Gov. Newsom’s latest program won’t lower energy prices for Californians

After several failed attempts by Democrats in Washington, DC to cut energy costs, gas prices are expected to be on the rise again. Democrats are now looking for a new scapegoat to blame for their failed policies, and it seems they’ve found one, at least in California.

Before President Biden threatened to impose a windfall profits tax, Gov. Gavin Newsom was the first to target oil and gas companies with such a measure. Pointing to a discrepancy between crude oil and gasoline prices as evidence energy companies are scaring Americans away, the governor called for a special session of the state legislature in early October to enact his own “deadweight tax” on energy companies that they say are “low-priced.” are “outstanding” Californians.

But the truth is there is no evidence of the illegal pricing that Newsom claims. Days before the governor made his announcement, a federal judge in San Diego dismissed a class action lawsuit that spanned years of litigation alleging that oil company traders had colluded to keep prices high. In delivering the sentence, the judge found no evidence that oil refiners deliberately created bottlenecks to raise prices – which dealt a significant blow to Mr Newsom’s argument.

While it’s true that California has the most expensive gas prices in the country, averaging over $5.45 per gallon, those prices have nothing to do with falsely claimed sinister activities by energy companies. Even a new tax on mineral oil companies would not lower these prices. In fact, Stanford University engineering professor James Sweeney argued that a windfall profits tax could skyrocket the cost of gasoline in California, only adding to the gas pump pain Californians are experiencing.

The main reason for the high prices is aggressive efforts by Sacramento executives to phase out the oil and gas industry in the Golden State. Since taking office, Governor Newsom has enacted new regulations to end fracking in 2024 and limit oil drilling. He has also worked systematically to phase out internal combustion engines and recently mandated that all new passenger vehicles sold in California after 2030 must be electric. This has deterred investment in new oil and gas infrastructure in the state and has already exacerbated significant supply problems.

For nearly twenty years, industry experts have warned California politicians that the state lacks refining capacity. Instead of working to address this, elected officials in Sacramento “knowingly passed policies with the express intention of eliminating the refining sector,” according to leading energy refiner Valero. Complicating matters further is the fact that California needs its own “unique clean-burning gasoline.” This additional government mandate coupled with a lack of adequate refining capacity has created a tight market where shutting down even one refinery can send prices skyrocketing.

The problem, however, goes deeper than just the Golden State’s misguided energy policies. On Oct. 31, President Biden renewed his calls for a windfall profits tax for energy companies, saying, “Record profits today aren’t because they’re doing something new or innovative. The profits are a bonanza of war.” Despite the fact that the President and many of his cabinet officials are now trying to tout record fuel production, these same individuals have a history of calling for an end to fossil fuels.

The reality is that White House policy has created shortages and is driving prices up.
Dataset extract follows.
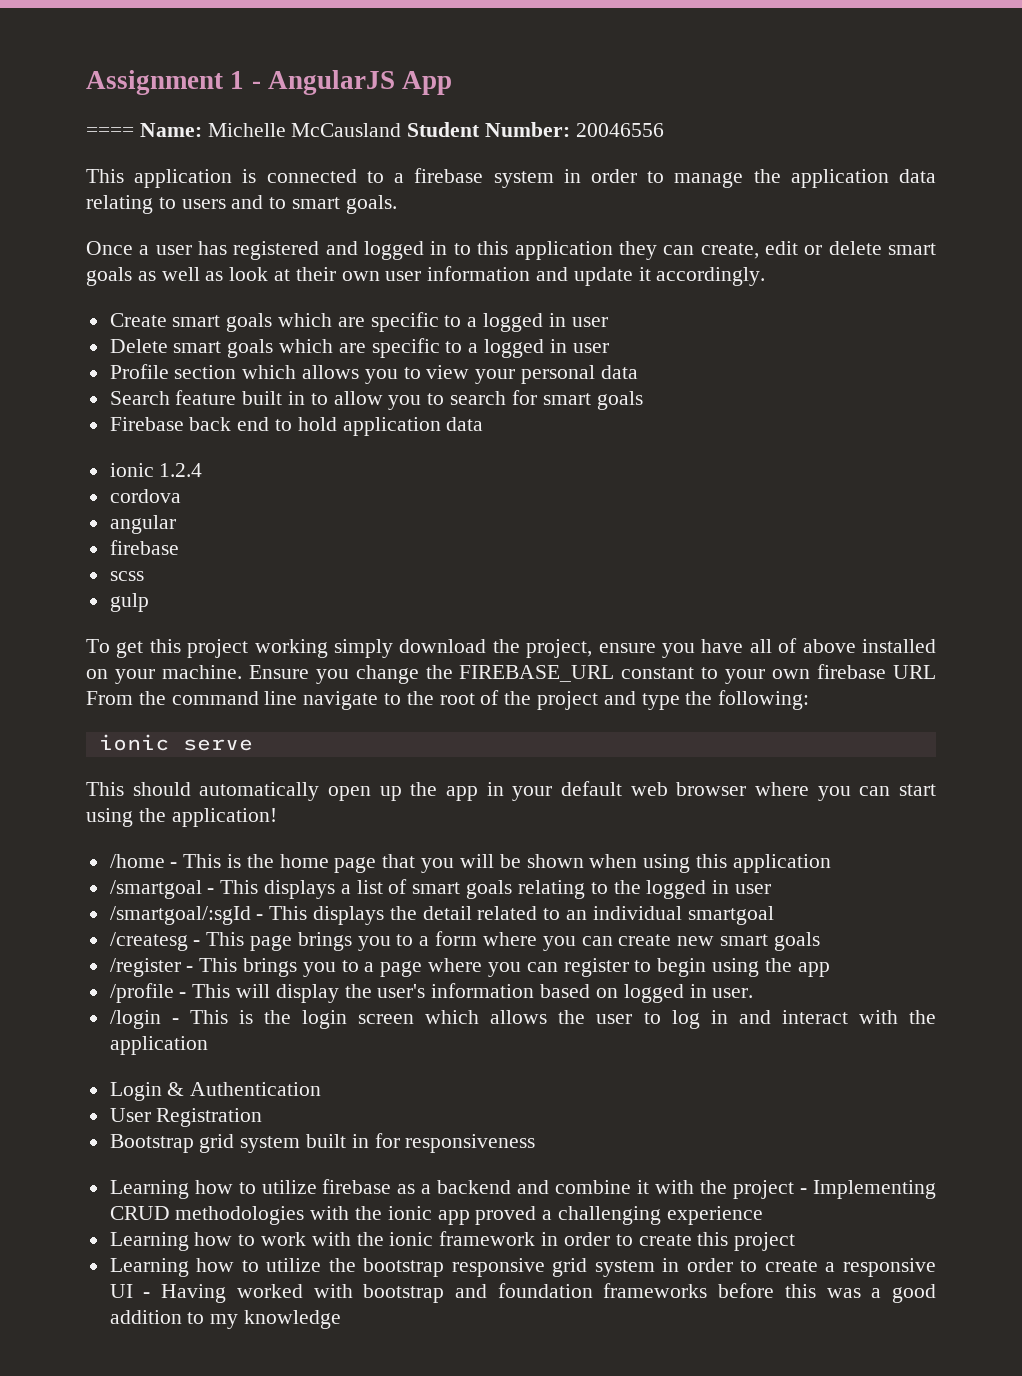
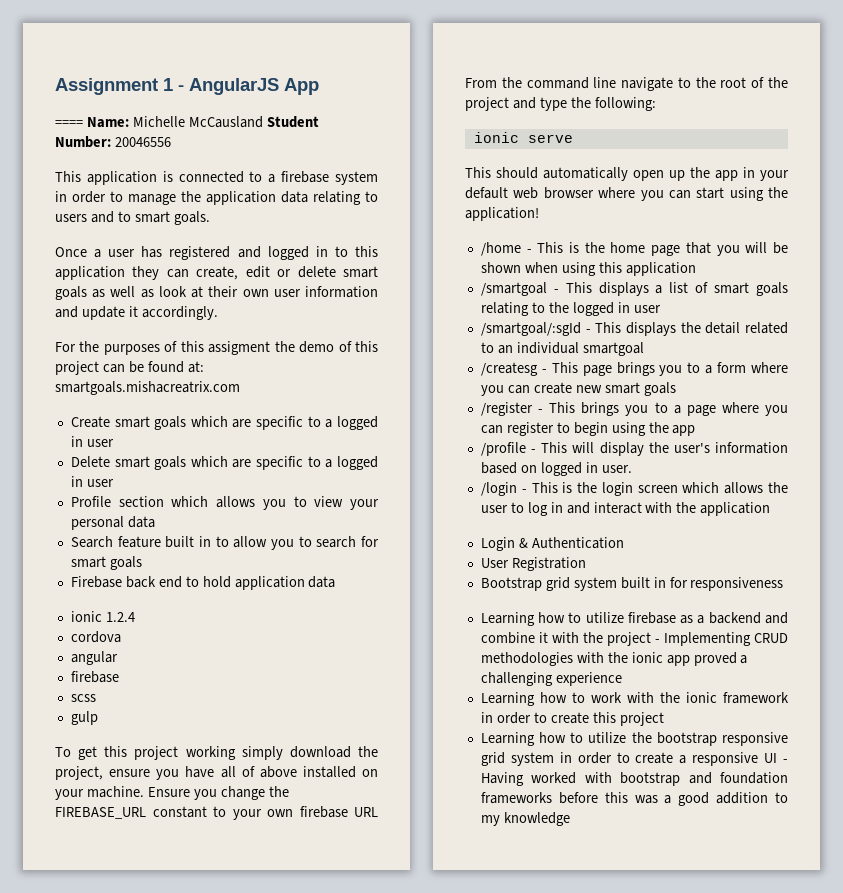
(766, 276) none -> [55,341,379,355] [55,361,204,375] [55,381,240,395] // For the purposes of this assigment the demo of this project can be found at: smartgoals.mishacreatrix.com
Restrictions placed on federal energy exploration — this administration has leased fewer federal lands and offshore areas than any previous government since World War II — have reversed many of the gains made over the past decade to secure America’s energy security reach. Meanwhile, the cancellation of pipeline projects like Keystone XL has made it harder to get product in and out of refineries and to the market, further disrupting supply chains and driving up costs.
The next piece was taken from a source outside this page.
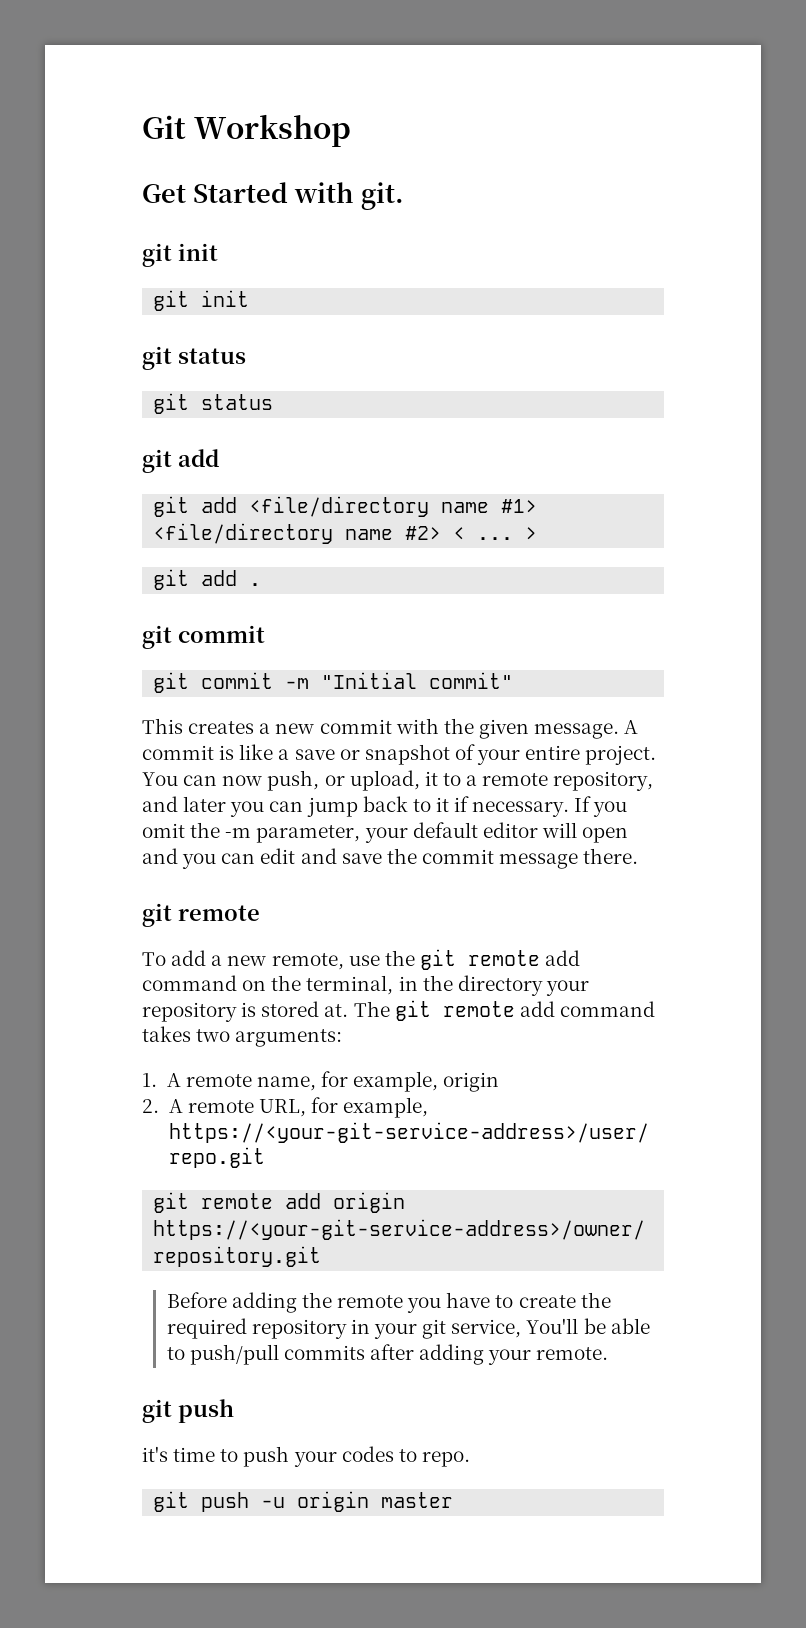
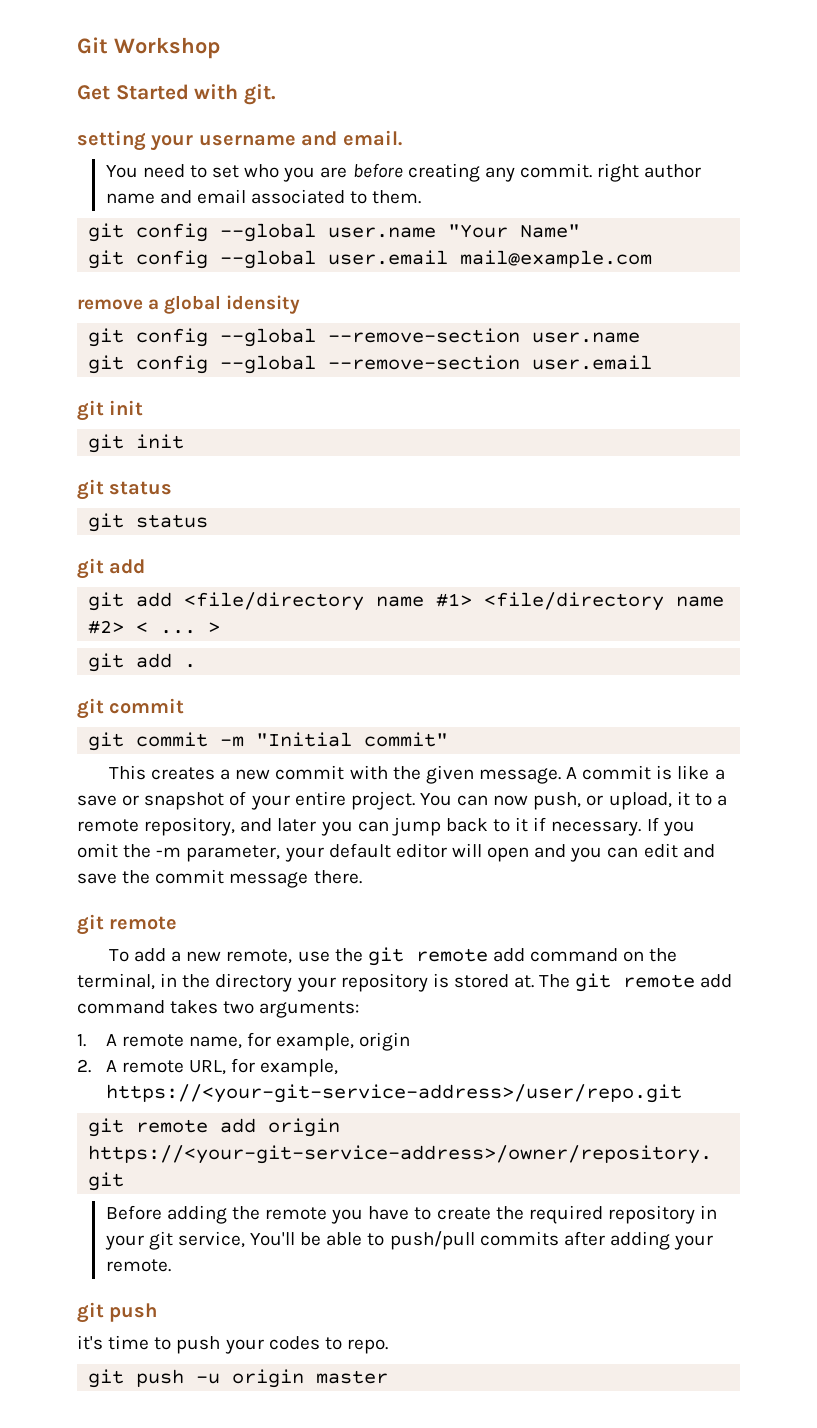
(404, 196) none -> [77,130,402,151] [105,163,702,182] [105,189,422,204] [88,223,581,242] [88,250,653,269] [77,295,301,314] [88,328,641,347] [88,355,653,374] // setting your username and email. // You need to set who you are before creating any commit. right author name and email associated to them. // git config --global user.name "Your Name" // git config --global user.email mail@example.com // remove a global idensity // git config --global --remove-section user.name // git config --global --remove-section user.email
In the early 2000s, the bipartisan Congressional Research Service (CRS) examined President Jimmy Carter’s previously enacted windfall profit taxes of up to 70% to see what lessons could be learned. The tax didn’t exactly meet expectations, falling 80% short of projected estimated revenues of $393 billion, and the CRS found windfall profit taxes ultimately have “adverse economic effects” including higher prices, lower domestic production and increased Foreign imports – all consequences America would rather avoid.

If President Biden, Gov. Newsom, and other Democratic politicians really want to lower gasoline prices, they should encourage domestic oil and gas exploration, expand refining capacity, and avoid punitive taxes instead. There is clearly a better solution, and policymakers in Sacramento and Washington should be mindful of it.